Bridget Christie freely admits in her award-winning show that she was ready to give up on stand-up last year. To bang the final nail into the coffin of her career, she jokes, she decided to perform an hour-long show about the emancipation of women at 11am in a venue on the “wrong side” of town at this year's Edinburgh Fringe.
Happily, her plan failed. From the very earliest days of the festival, A Bic For Her – an impassioned and hilarious 60 minutes of surreal routines, jokes and daft mimes about feminism and everyday sexism – was one of the most talked-about and critically acclaimed shows in town. My fellow judges and I may have broken the record for the longest panel meeting in the history of the awards, but the debate over Christie's inclusion on the shortlist was done and dusted in minutes. This was clearly a top-class offering in a year characterised by strong stand-up. It had it all – intelligent writing, sustained routines, an important message and, crucially, lots of terrific jokes.
We felt that, after a decade on the circuit, Christie had finally, gloriously, found her voice – warm, witty, winning, a little off-the-wall. In talking about a subject so close to her heart, she has found a way to merge the personal and the political without ever being strident.
Much will be made of the fact that Christie is the first female comedian to win the award since 2005, and only the third in its 33-year history. With the Panel Prize going to Adrienne Truscott, 2013 will go down as a good year for women. Perhaps now everyone will stop asking whether they can be as funny as men.

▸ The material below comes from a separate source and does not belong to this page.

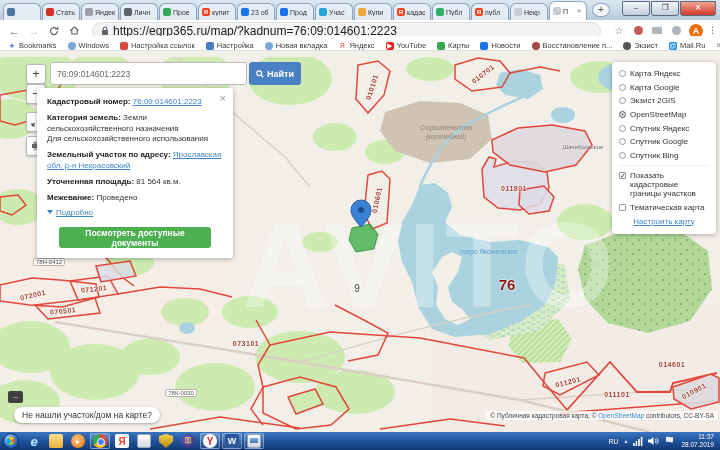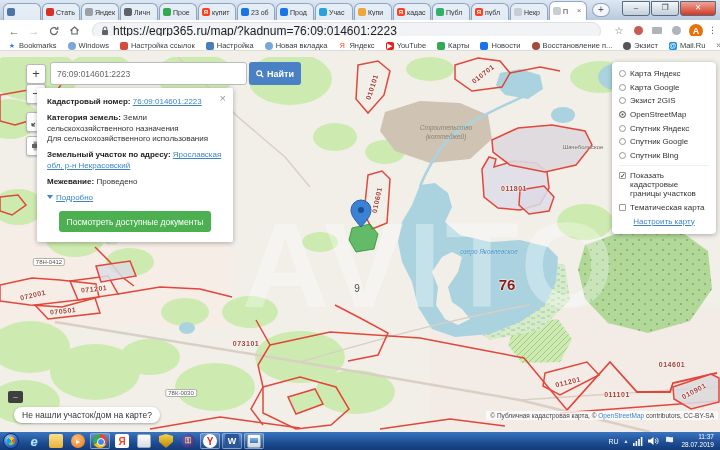"Уточненная площадь: 81 564 кв.м." div.row { html: none -> <div><b>Уточненная площадь:</b> <span>81 564 кв.м.</span></div> }
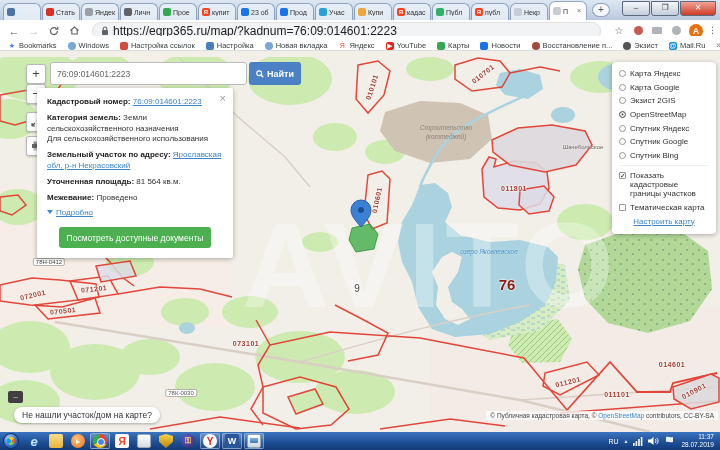"Посмотреть доступные документы" #docsbtn { font-weight: none -> bold }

I am delighted that they have broken the mould. I am equally delighted that John Kearns, voted Best Newcomer, is the first performer from the Free Fringe to win. But in truth, these headlines never came up once at the judging table. In the end, after thousands of hours sitting in darkened rooms and debating over coffee and crisps, it simply came down to the shows that thrilled the most and made us laugh the loudest.